En cierto modo Arkanar es la pesadilla del progreso. “Dios cagó el mundo, como un caballo”, dice uno de los personajes. “Es difícil ser Dios”, le contesta Rumata. Si Dios existe, nos odia; su equivalente en este planeta desvaído, Rumata, lo entiende. German logra una síntesis tal en sus diálogos y sus imágenes que la muerte de un esclavo apenas liberado es suficiente para expresarnos su idea de la libertad en un mundo tan grotesco: ser libre es un peso y una ironía fatal.
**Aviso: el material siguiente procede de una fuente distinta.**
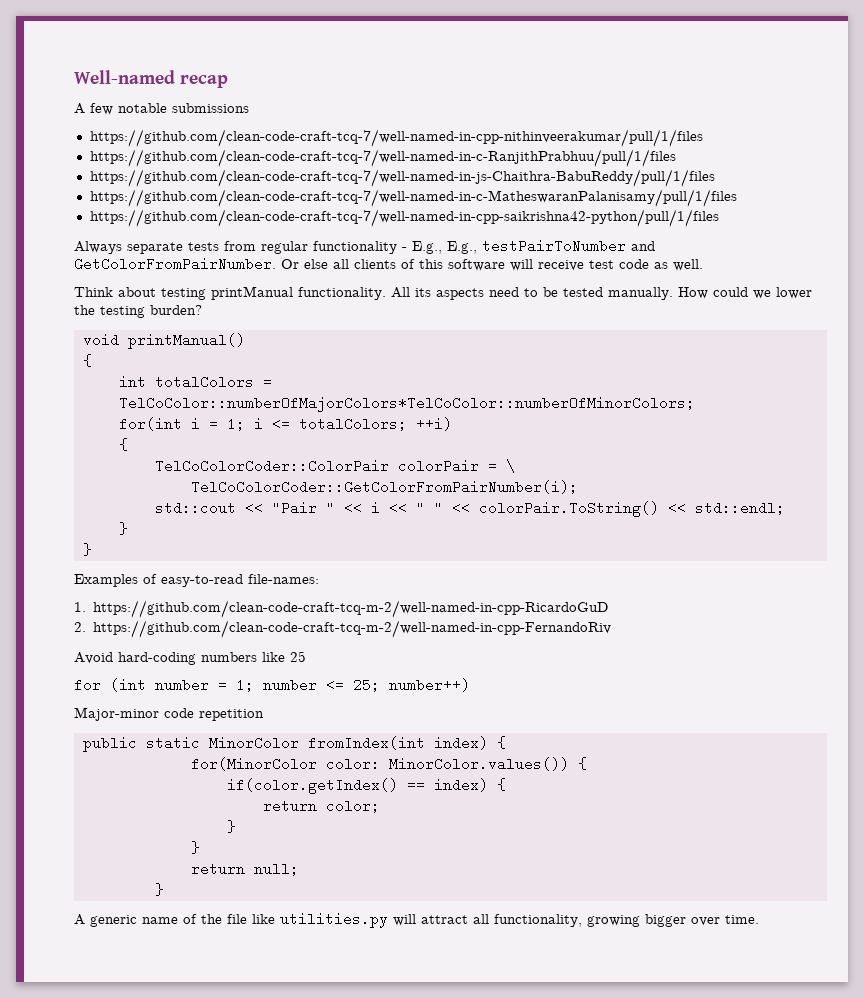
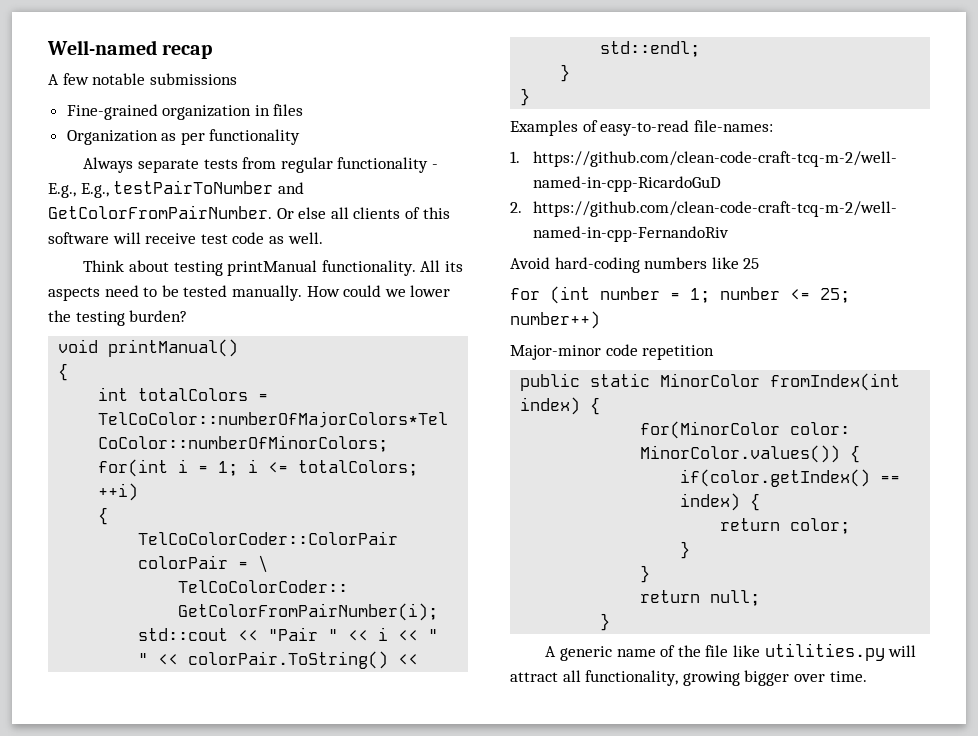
- https://github.com/clean-code-craft-tcq-7/well-named-in-cpp-nithinveerakumar/pull/1/files
- https://github.com/clean-code-craft-tcq-7/well-named-in-c-RanjithPrabhuu/pull/1/files
- https://github.com/clean-code-craft-tcq-7/well-named-in-js-Chaithra-BabuReddy/pull/1/files
- https://github.com/clean-code-craft-tcq-7/well-named-in-c-MatheswaranPalanisamy/pull/1/files
- https://github.com/clean-code-craft-tcq-7/well-named-in-cpp-saikrishna42-python/pull/1/files
+ Fine-grained organization in files
+ Organization as per functionality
Claramente German busca la incomodidad del espectador. En una época obsesionada con el realismo pero que adora el prístino medievalismo de Game of Thrones, Qué difícil es ser un dios es un asalto a la hipocresía y un reencuentro con los pesadillentos hechos. Si la serie resultó satisfactoria para la mayoría de los espectadores con sus hermosos protagonistas y su narración calculadora, la película de German es un carnaval de fealdad y desconcierto que contradice las convenciones de la industria.
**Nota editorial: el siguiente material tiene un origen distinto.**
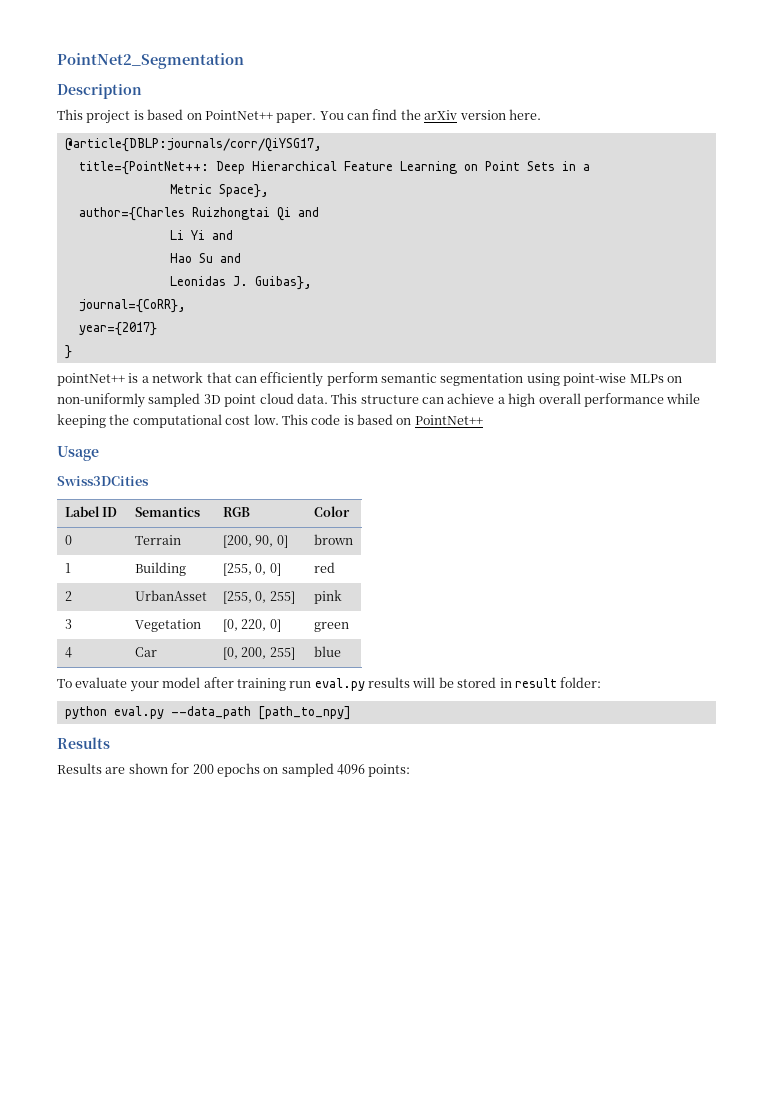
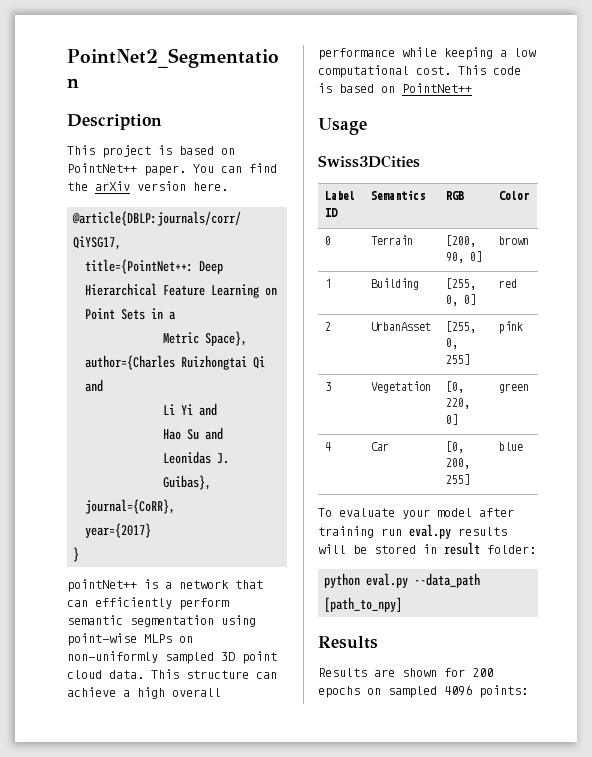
- This structure can achieve a high overall performance while keeping the computational cost low.
+ This structure can achieve a high overall performance while keeping a low computational cost.

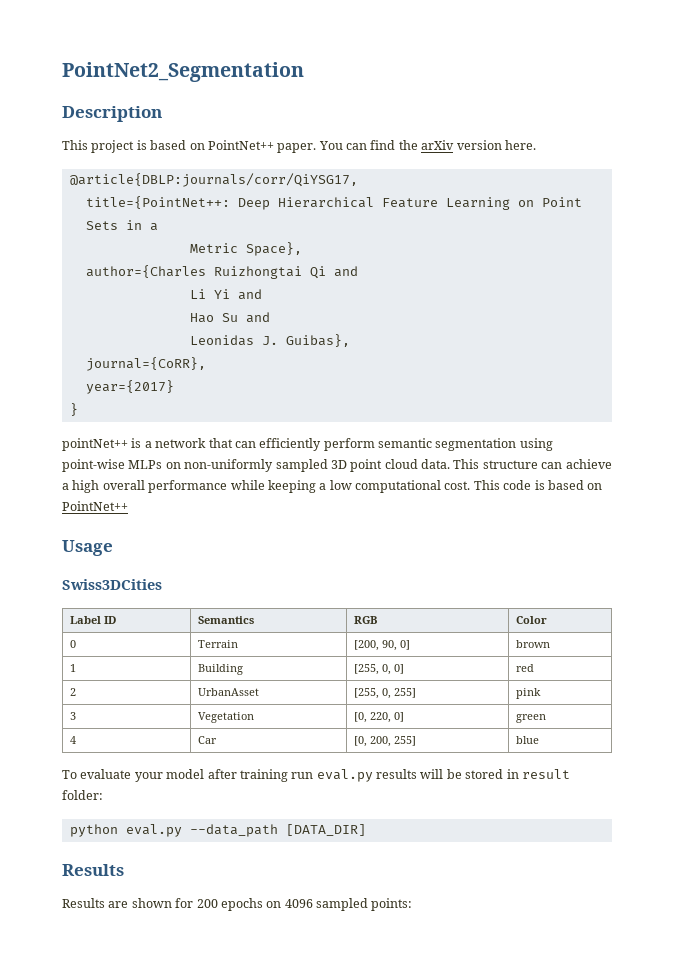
- python eval.py --data_path [path_to_npy]
+ python eval.py --data_path [DATA_DIR]
- Results are shown for 200 epochs on sampled 4096 points:
+ Results are shown for 200 epochs on 4096 sampled points:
De hecho, en vez de matizar el horror, German exalta la grotesca sensualidad de Arkanar con un estilo visual que sobrepasa la expresividad de ¡Khrustalyov, mi auto! En aquella película la cámara flotaba a través de los estrechos escenarios siguiendo a los personajes que se le atravesaran, pero aquí más bien se acerca a los detalles para imaginar el espacio en imágenes cerradas que fluyen de un punto a otro como la perspectiva de un fantasma curioso. El sonido, por otra parte, comunica las texturas y los olores de tal modo que no sólo se oyen: se sienten. Los pasos, el metal, el lodo, las narices sucias resuenan con claridad y fuerza para construir una sensación de disgusto que nos introduce al cuadro y nos repulsa de él. Más que una narración, Qué difícil es ser un dios es una experiencia que entiende a los sentidos como un castigo.
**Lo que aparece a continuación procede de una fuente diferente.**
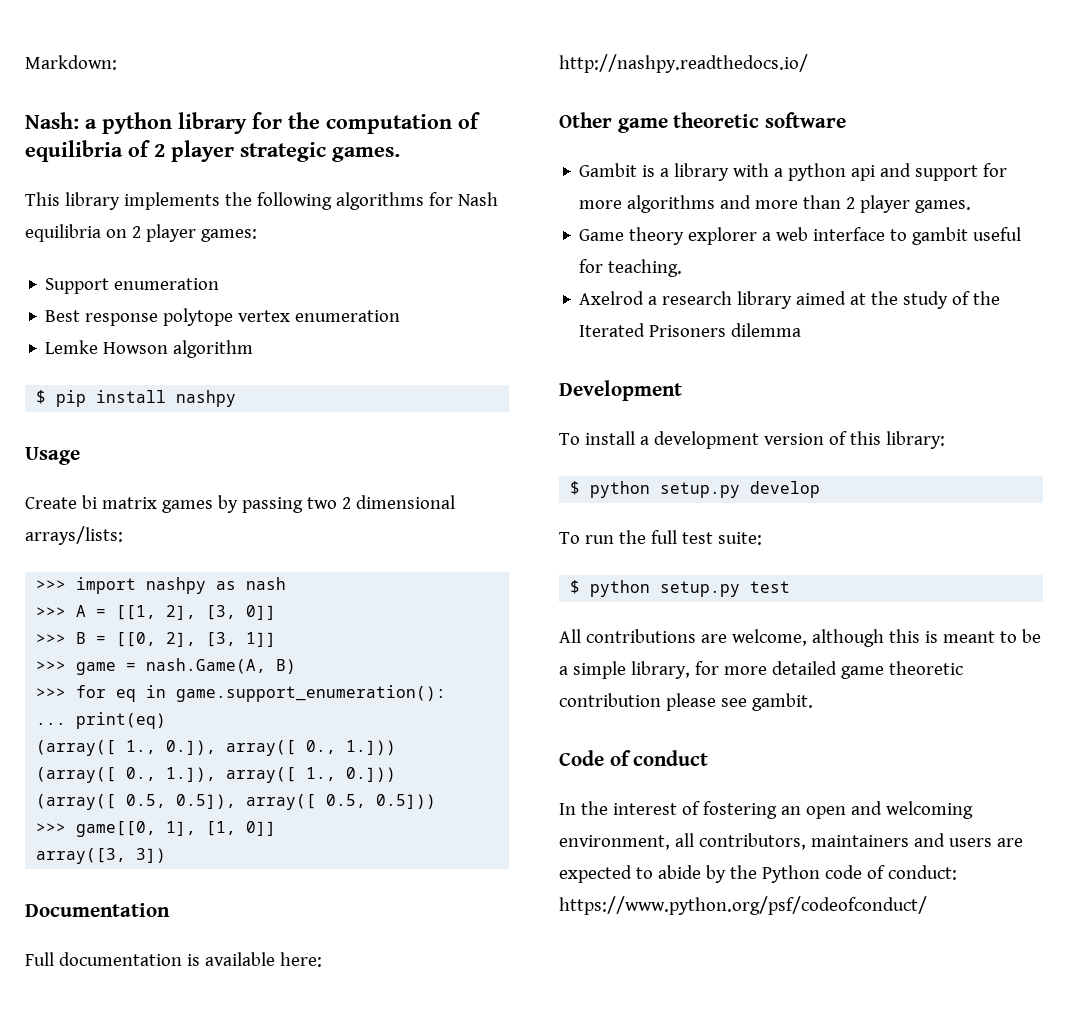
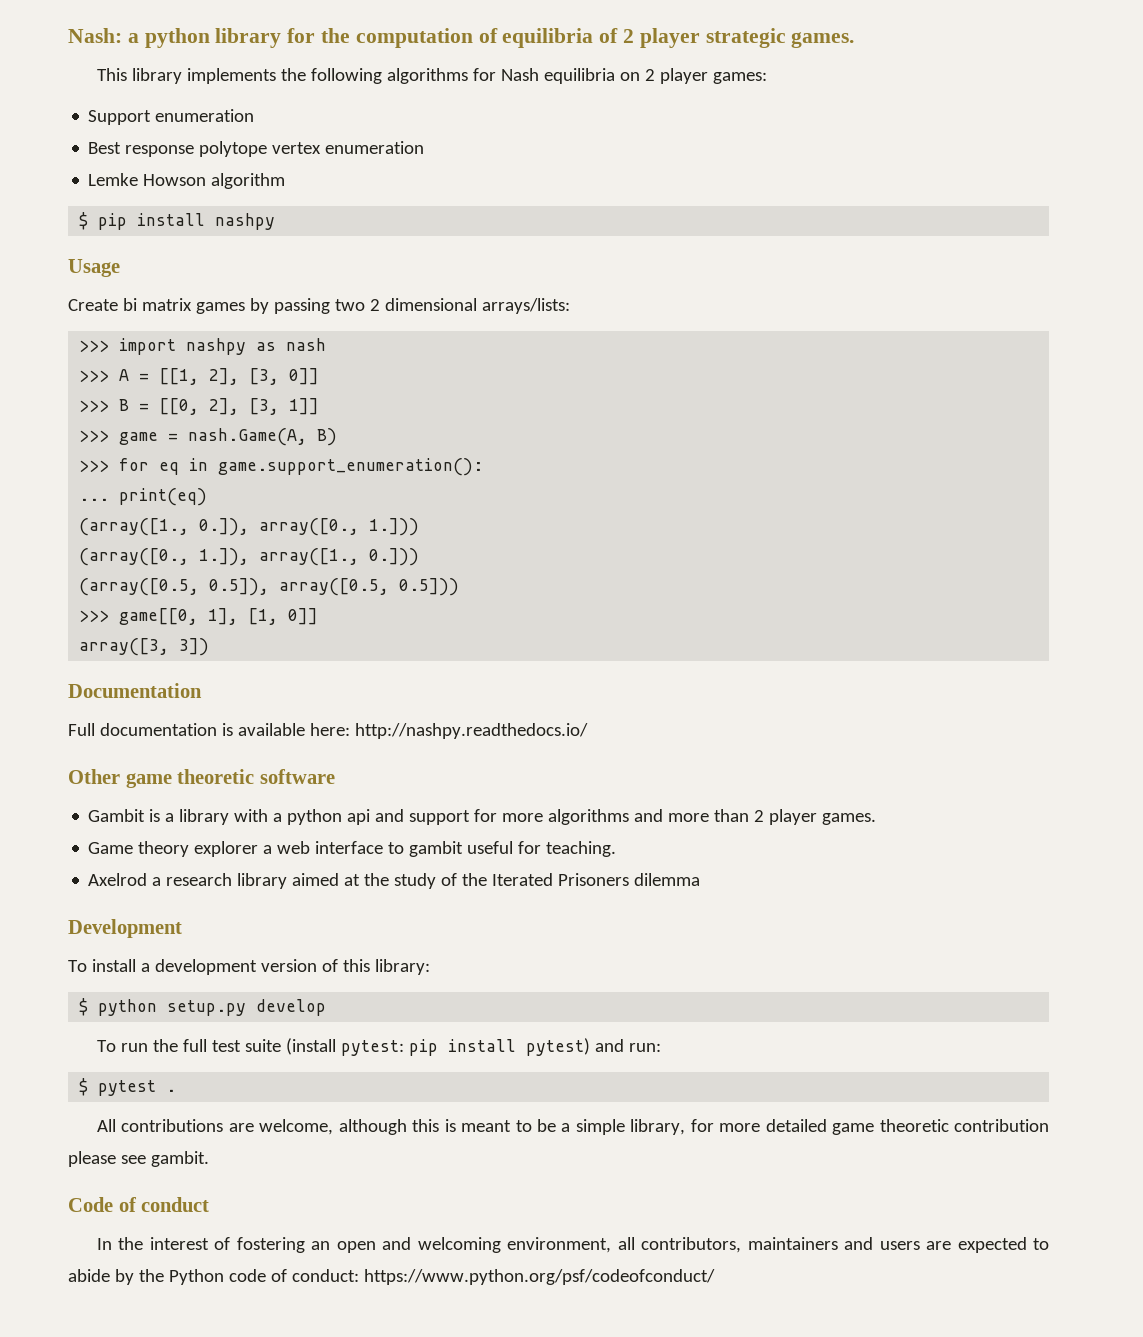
- Markdown:
- (array([ 1., 0.]), array([ 0., 1.]))
- (array([ 0., 1.]), array([ 1., 0.]))
- (array([ 0.5, 0.5]), array([ 0.5, 0.5]))
+ (array([1., 0.]), array([0., 1.]))
+ (array([0., 1.]), array([1., 0.]))
+ (array([0.5, 0.5]), array([0.5, 0.5]))
- To run the full test suite:
- $ python setup.py test
+ To run the full test suite (install pytest: pip install pytest) and run:
+ $ pytest .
En mi opinión este brillante estilo y su agudeza crítica ponen la obra de German por encima de la de Andréi Tarkovski, su contemporáneo más popular. Los trabajos de Tarkovski son una inmersión en la fe que engrandecen el espíritu ruso-soviético, pero en la obra pesimista de German su gente aparece como una raza bruta; no mística sino fanática. La Historia y sus desilusiones son una obsesión de German, que se lanza a la búsqueda de los grandes errores. Ya desde su primer película, La séptima luna (Sedmoy sputnik, 1968), un personaje dice: “El futuro es un asco”. Qué difícil es ser un dios pareciera dar la razón a esa idea y responder al futuro postsoviético de Vladimir Putin tanto como a la utopía destructora de Stalin. German se mueve en distintos tiempos para encontrarse con los mismos fracasos y, al contradecir nuestros ideales del cuerpo, el director nos recuerda que todo lo grotesco vive en nosotros, aun desde nuestro idealizado comienzo edénico. En nuestro presente científico todo sigue igual. Si bien exagera, German no mistifica ni oculta, no miente.